Keywords

1 Introduction

Event cameras are optical sensors that asynchronously output events in case of brightness variations at pixel level. The major advantages of this type of neuromorphic sensors are the low power consumption, the low data rate, the high temporal resolution, and the high dynamic range [8]. On the other hand, despite exhibiting a higher power consumption and often a lower dynamic range, traditional cameras are able to record local information, like textures, and the majority of the computer vision algorithms are designed to work on this kind of data. Indeed, being able to apply existing algorithms to the output of event cameras could help the adoption of event-based sensors.

In this paper, aiming to conjugate the advantages of traditional and event cameras, we investigate the use of a deep learning-based method to interpolate intensity frames acquired by a low-rate camera with the support of the intermediate event data. Specifically, we exploit a fully-convolutional encoder-decoder architecture to predict intensity frames, relying on an initial or a periodic set of key-frames and a series of event frames, i.e. frames that collect the information captured by event cameras in a certain time interval.

Focusing on the automotive scenario, we employ a novel event-based dataset called DDD17 [4] (see Fig. 1) and evaluate the feasibility of the proposed method with a wide set of pixel-level metrics. Quantitative and qualitative comparisons with a recent competitor [26] shows the superior quality of the images synthesized by the proposed model.
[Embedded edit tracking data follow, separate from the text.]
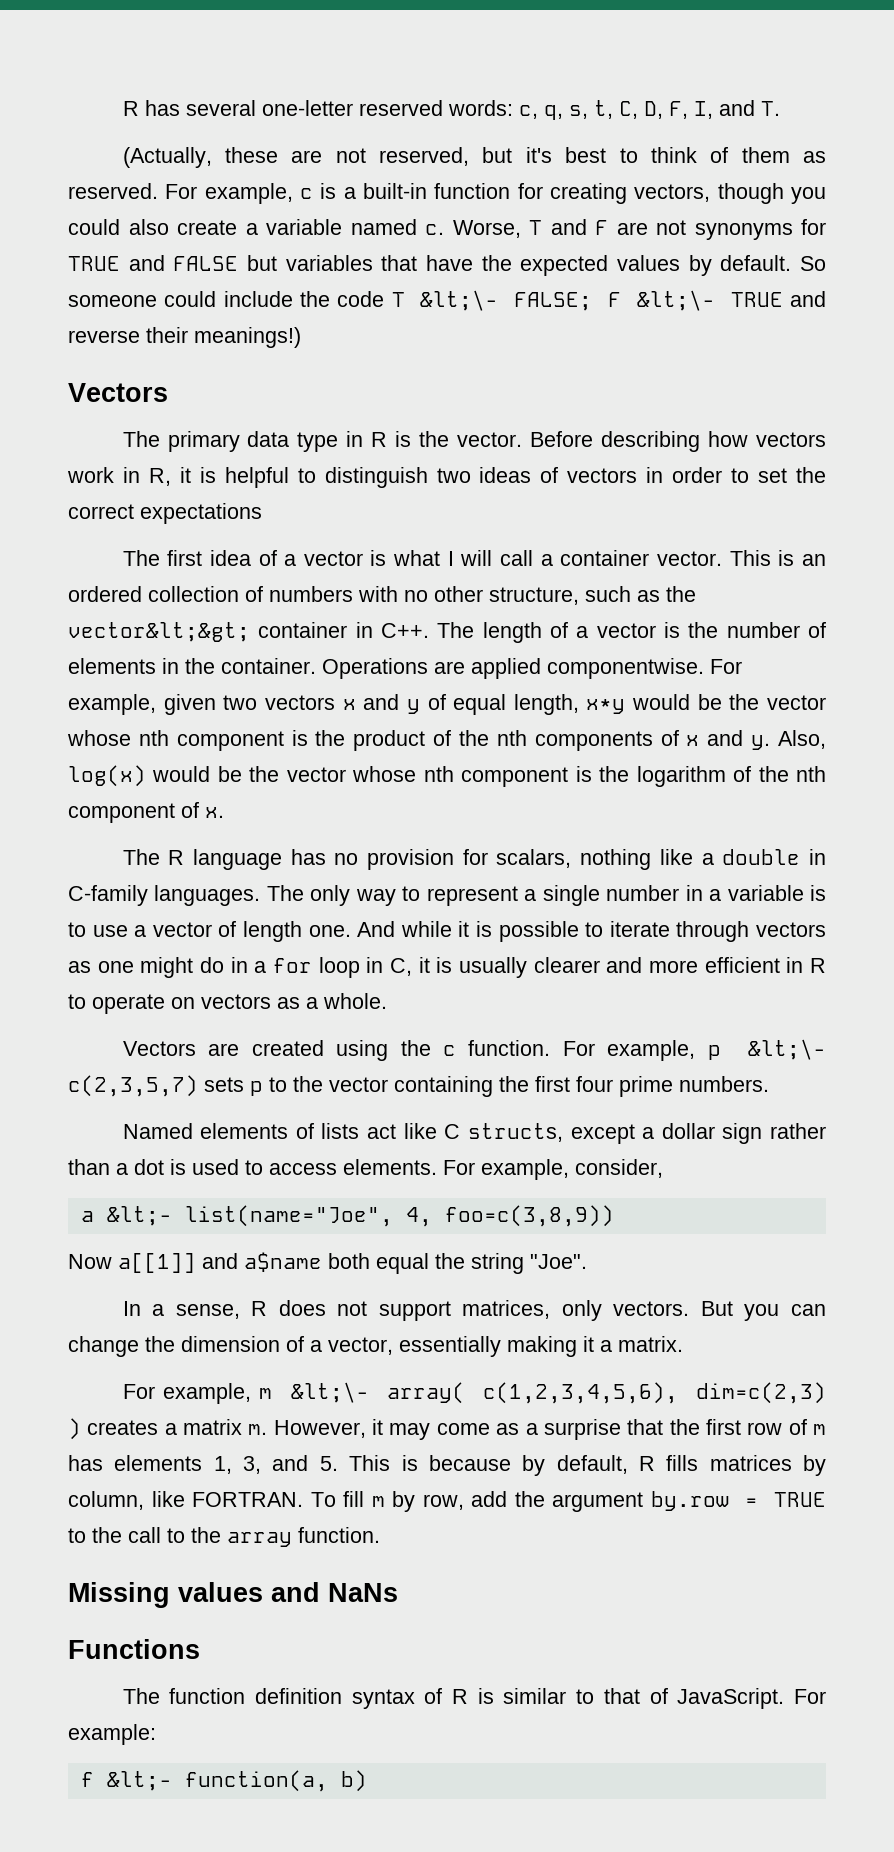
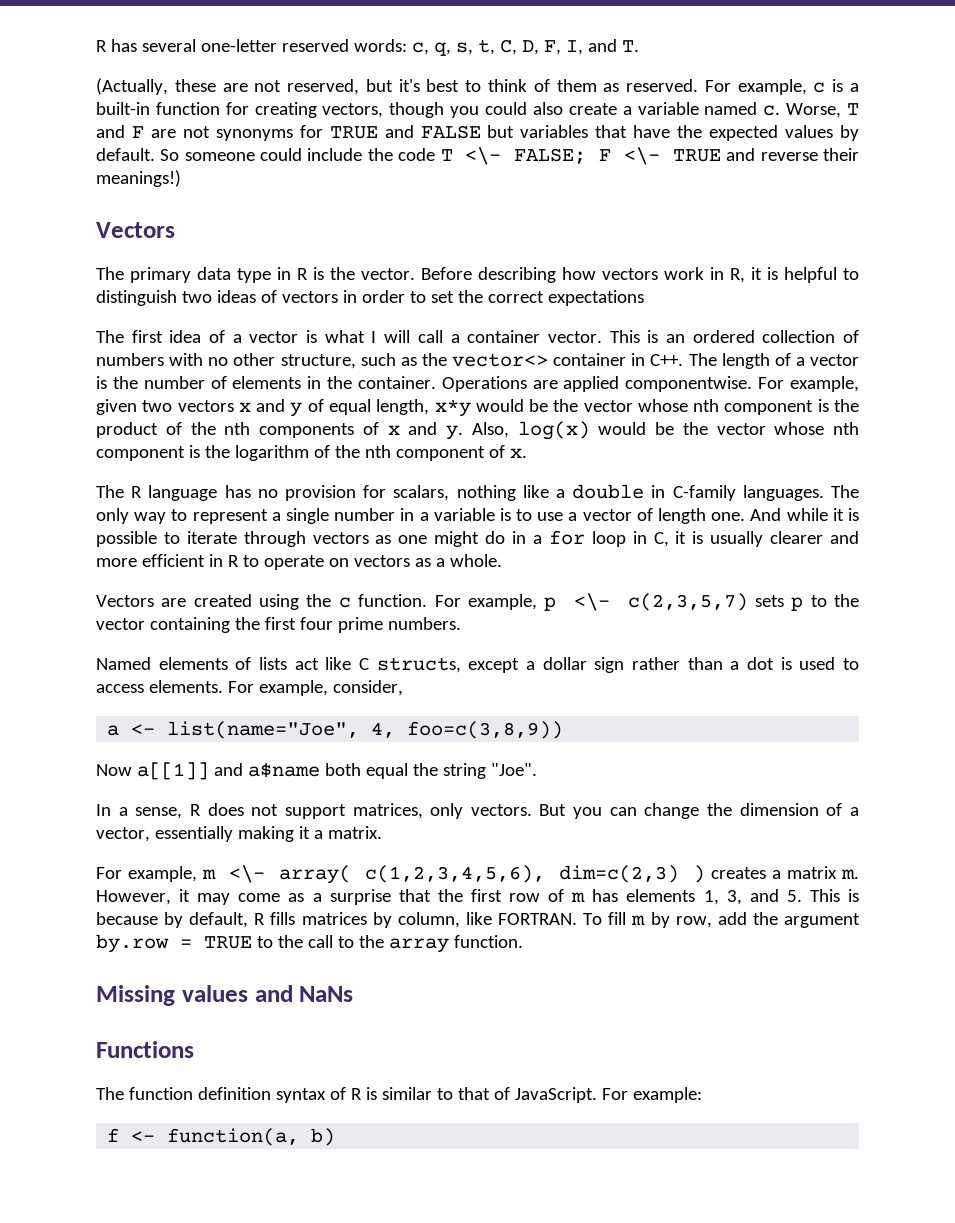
[420,290,499,311] &lt;\- -> [465,147,502,165] <\-
[636,290,715,311] &lt;\- -> [624,147,661,165] <\-
[68,622,250,642] vector&lt;&gt; -> [452,353,548,367] vector<>
[748,1039,826,1060] &lt;\- -> [573,593,610,611] <\-
[106,1206,172,1226] &lt;- -> [131,724,156,735] <-
[290,1382,369,1403] &lt;\- -> [228,865,265,883] <\-
[106,1771,172,1791] &lt;- -> [131,1131,156,1142] <-

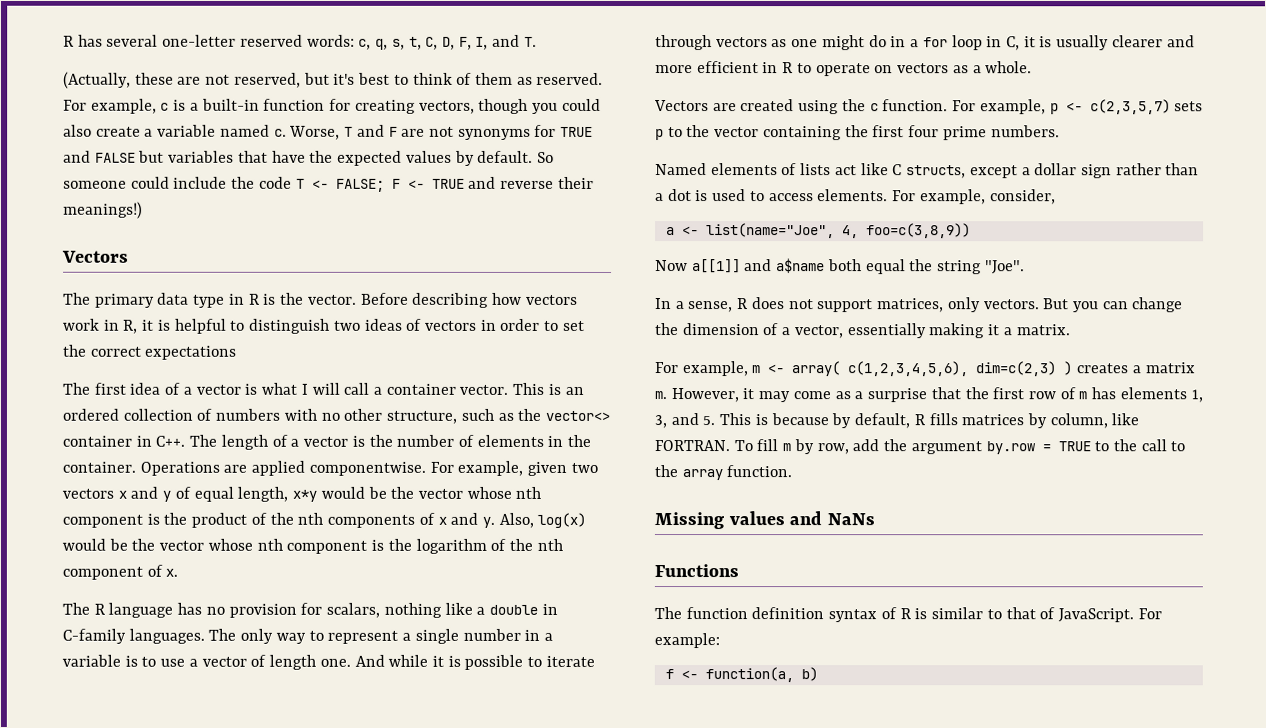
[465,147,502,165] <\- -> [311,179,329,189] <-
[624,147,661,165] <\- -> [407,179,425,189] <-
[573,593,610,611] <\- -> [1065,102,1083,112] <-
[228,865,265,883] <\- -> [767,364,785,374] <-

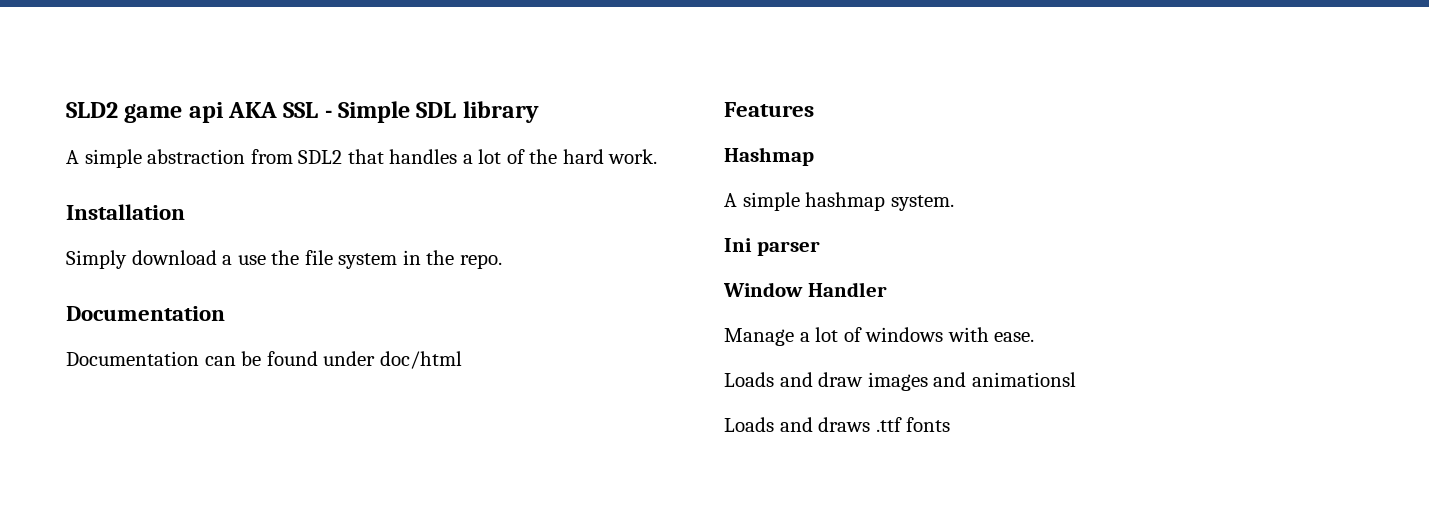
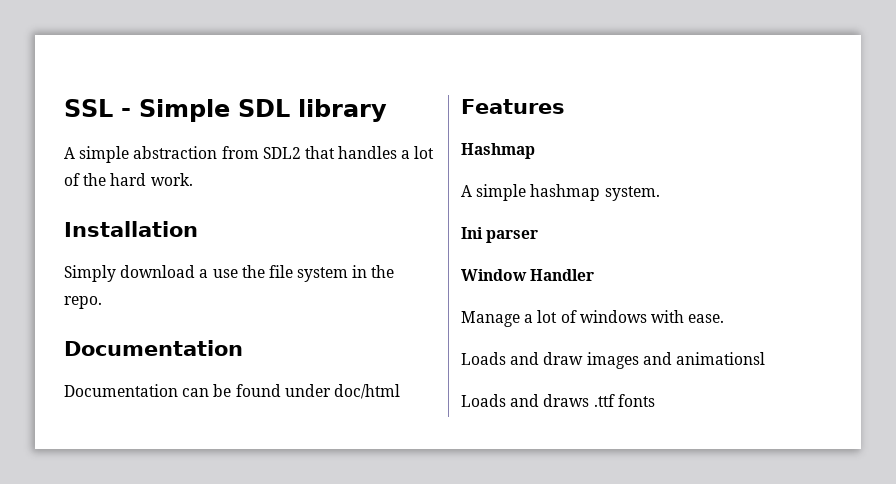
[66,102,278,123] SLD2 game api AKA -> (64, 108) none

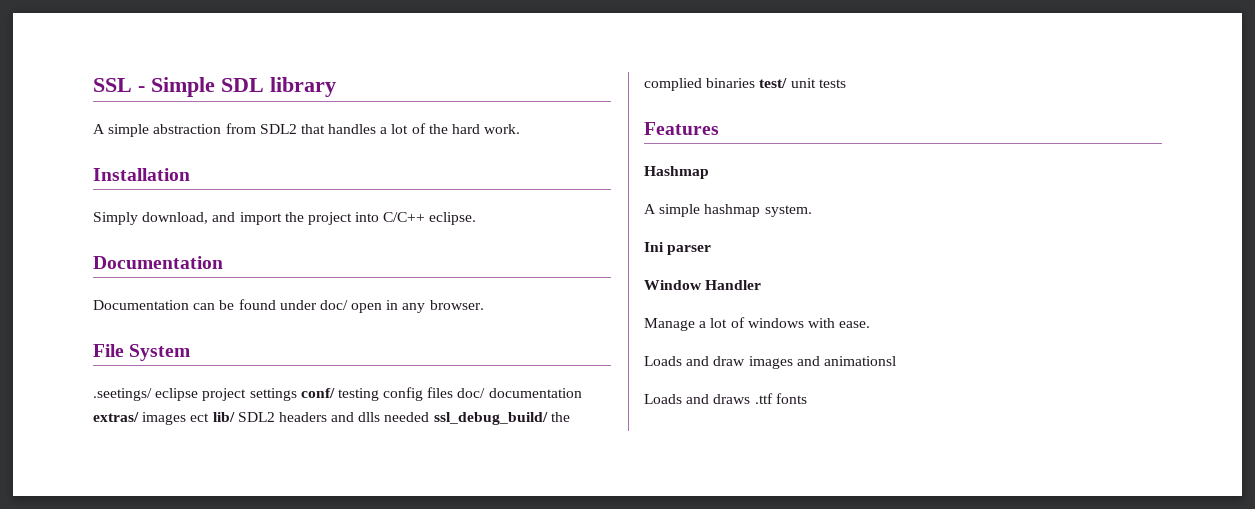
[120,265,395,282] [64,296,102,309] download a use the file system in the repo. -> [142,212,477,225] download, and import the project into C/C++ eclipse.
[333,384,400,399] doc/html -> [319,300,484,313] [93,344,191,361] [93,387,582,401] [93,412,570,425] [644,78,846,91] doc/ open in any browser. // File System // .seetings/ eclipse project settings conf/ testing config files doc/ documentation extras/ images ect lib/ SDL2 headers and dlls needed ssl_debug_build/ the complied binaries test/ unit tests

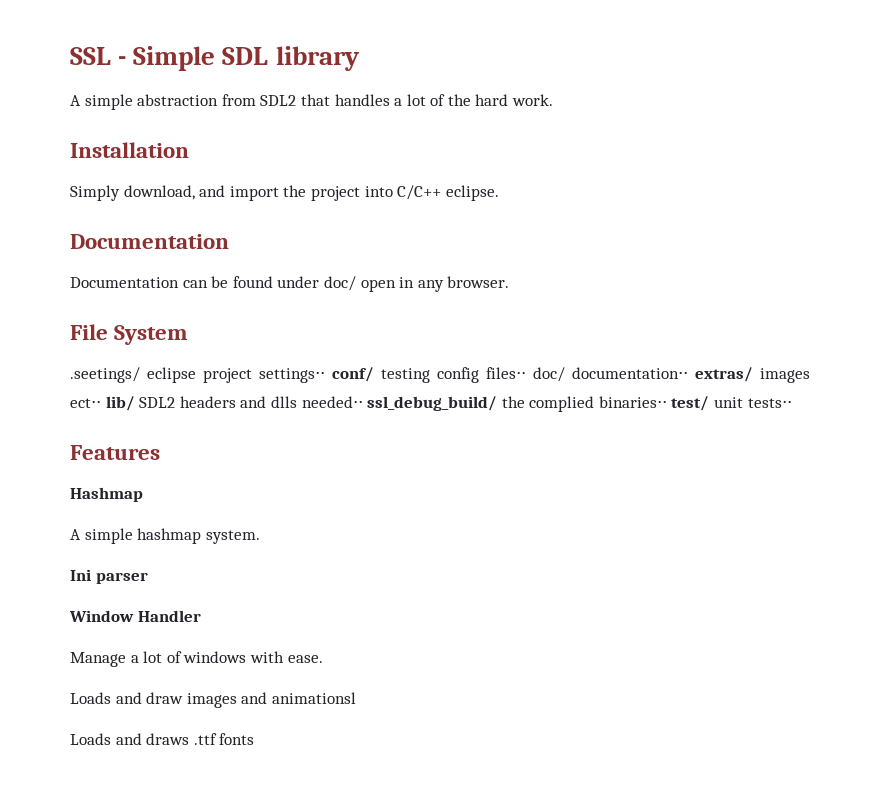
[249,388,297,401] settings -> [259,368,325,383] settings⋅⋅
[427,387,582,398] files doc/ documentation -> [486,367,688,382] files⋅⋅ doc/ documentation⋅⋅
[190,413,210,422] ect -> [70,398,101,408] ect⋅⋅
[384,412,430,422] needed -> [301,396,363,408] needed⋅⋅
[706,78,756,88] binaries -> [598,396,667,408] binaries⋅⋅
[818,79,846,88] tests -> [747,398,792,408] tests⋅⋅

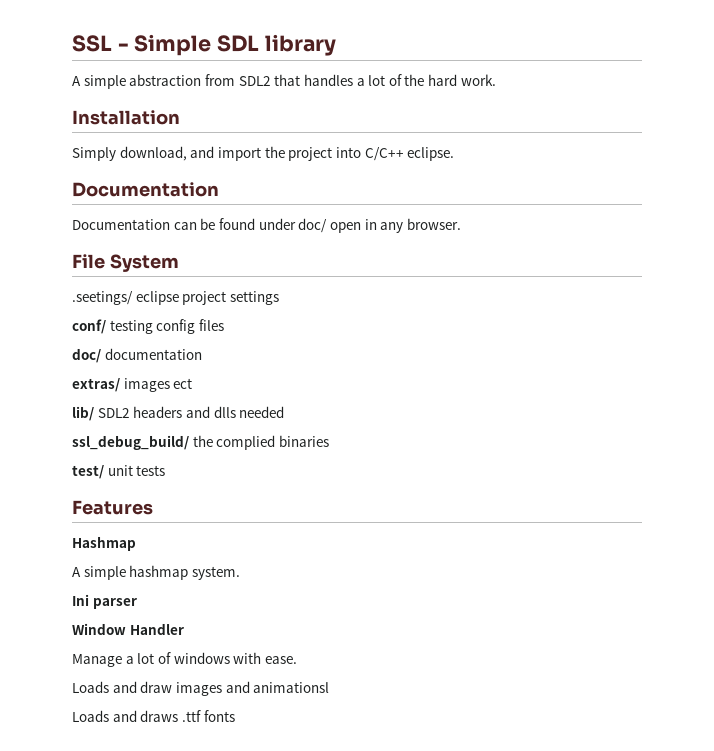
[259,368,325,383] settings⋅⋅ -> [229,291,279,305] settings //
[486,367,688,382] files⋅⋅ doc/ documentation⋅⋅ -> [198,319,224,331] [72,348,202,363] files // doc/ documentation //
[70,398,101,408] ect⋅⋅ -> [173,378,193,389] ect //
[301,396,363,408] needed⋅⋅ -> [239,406,285,418] needed //
[598,396,667,408] binaries⋅⋅ -> [278,435,329,447] binaries //
[747,398,792,408] tests⋅⋅ -> [136,465,166,476] tests

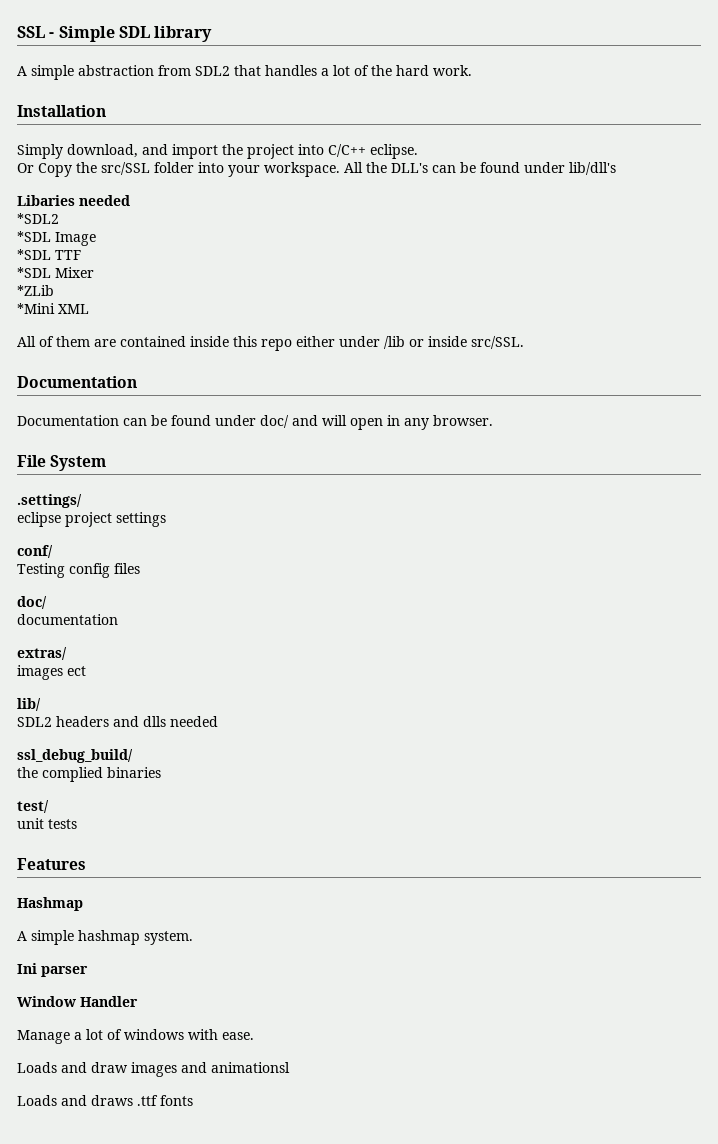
(455, 154) none -> [17,162,616,177] [17,195,130,206] [17,213,59,224] [17,231,96,246] [17,249,81,260] [17,267,94,278] [17,285,54,296] [17,303,89,314] [17,336,524,351] // Or Copy the src/SSL folder into your workspace. All the DLL's can be found under lib/dll's // Libaries needed // *SDL2 // *SDL Image // *SDL TTF // *SDL Mixer // *ZLib // *Mini XML // All of them are contained inside this repo either under /lib or inside src/SSL.
(328, 225) none -> [292,415,347,426] and will
[72,291,133,305] .seetings/ -> [17,494,82,508] .settings/ //
[109,320,153,334] testing -> [17,563,65,578] // Testing
(101, 355) none -> (47, 602) //
(120, 385) none -> (67, 653) //
(94, 413) none -> (41, 704) //
(189, 442) none -> (133, 756) //
(104, 472) none -> (49, 806) //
Summarizing, our contributions are twofold:

  • We propose a fully-convolutional encoder-decoder architecture that combines traditional images and event data (as event frames) to interpolate consecutive intensity frames;

  • We evaluate the effectiveness of the proposed approach on a public automotive dataset, assessing the ability to generate reasonable images and providing a fair comparison with a state-of-the-art approach.

Fig. 1.
figure 1

Samples from the DDD17 dataset. The first row contains the intensity grayscale images while the second one contains the event frames.

2 Related Work

In the last years, event-based vision has increased its popularity in the computer vision community. Indeed, many novel algorithms have been proposed to deal with event-based data, produced by Dynamic Vision Sensors [11] (DVSs), like visual odometry [29], SLAM [17], optical flow estimation [8], and monocular [21] or stereo [1, 28] depth estimation.

Event cameras have also been exploited for the ego-motion estimation [7, 14], the real-time feature detection and tracking [15, 20], and the robot control in predator/prey scenarios [16]. Furthermore, it has been shown that event data can be employed to solve many classification tasks, such as the classification of characters [19], gestures [13], and faces [10]. Recently, an optimization-based algorithm that simultaneously estimates the optical flow and the brightness intensity was proposed in [3], while [18, 23] presented a manifold regularization method that reconstructs intensity frames from event data.

Lately, Scheerlinck et al.  [26] proposed a complementary filter that combines image frames and events to estimate the scene intensity. The filter asynchronously updates the intensity estimation whenever new events or intensity frames are received. If the grayscale frames are missing, the estimation can be produced using events only.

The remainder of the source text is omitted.